Getting the PSTL to work is a bit of a mess: You need the Intel TBB which is setup to build on Mac with the clang compiler from Apple. However, for the PSTL you have to use a OpenMP 4.0 compliant compiler… which is not the Apple clang (only supports 3.X). So I used a g++ 7 from MacPorts to compile the Stan program.
Sure. but I noticed that when loading custom memory managment libraries improves performance under threading. In the meantime I found Hoard (http://hoard.org/) which is a GPLed memory allocator designed for threaded applications… and it gives me about 25% performance gains literally just by loading this library and not changing any line of my codes. So we should probably document for users how to set this up to speed up things. From reading through the docs, the allocator manages much better memory allocation wrt to cache locality (for a given running thread) - this is something which is not taken care of at all with the standard STL, I guess.

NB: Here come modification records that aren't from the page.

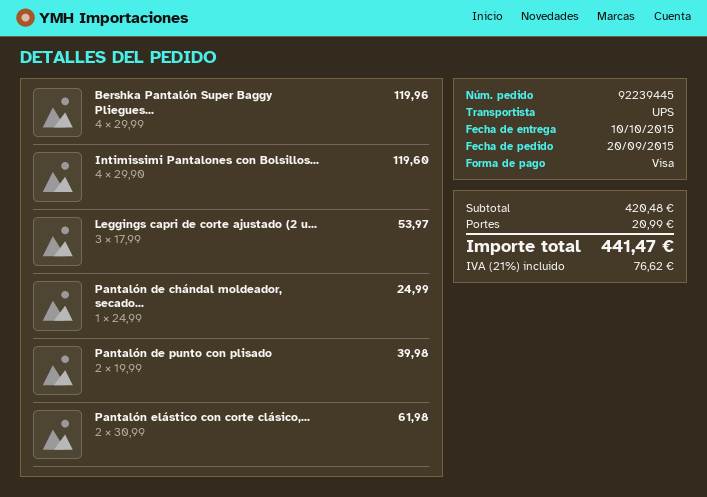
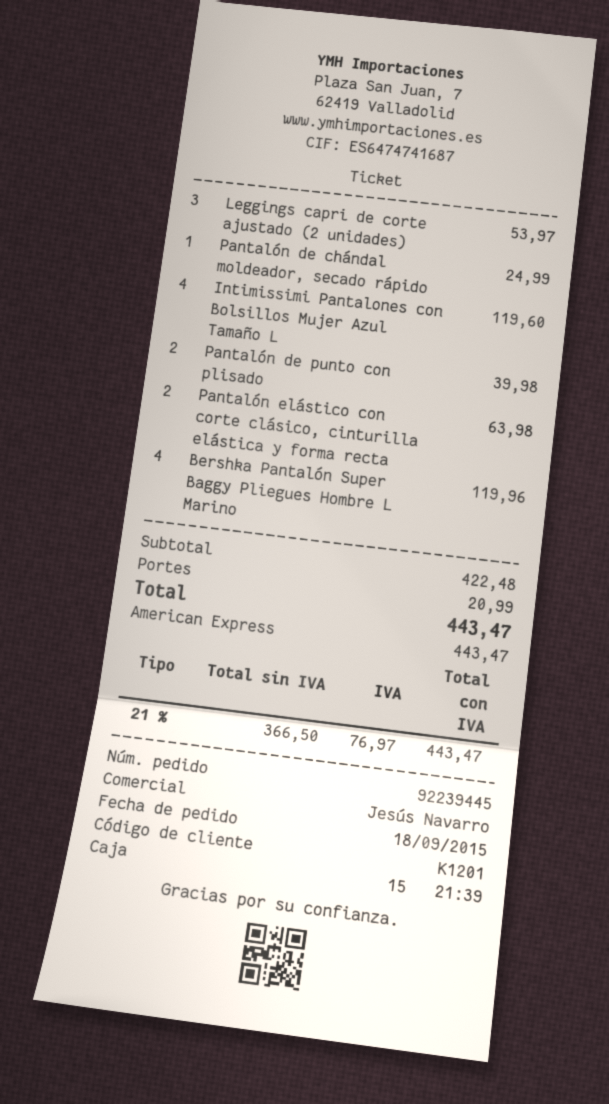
order date: 2015-09-20 -> 2015-09-18
payment method: Visa -> American Express
Pantalón elástico con corte clásico,...: 2 for 61.98 -> 2 for 63.98
subtotal: 420.48 -> 422.48
tax: 21% = 76.62 -> 21% = 76.97
total: 441.47 -> 443.47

I increased a bit the problem benchmark size and I am getting a consistent edge of Intel TBB directly over the PSTL:
PSTL:
real 2m49.168s
user 22m8.761s
Intel TBB:
real 2m34.776s
user 20m21.620s
Intel TBB with Hoard:
real 2m0.320s
user 16m49.180s
PSTL with Hoard:
real 2m19.731s
user 19m19.224s
Intel TBB with Hoard (2nd run):
real 2m0.745s
user 17m2.926s
So Intel TBB vanilla is clearly best and Hoard gives nice performance gains.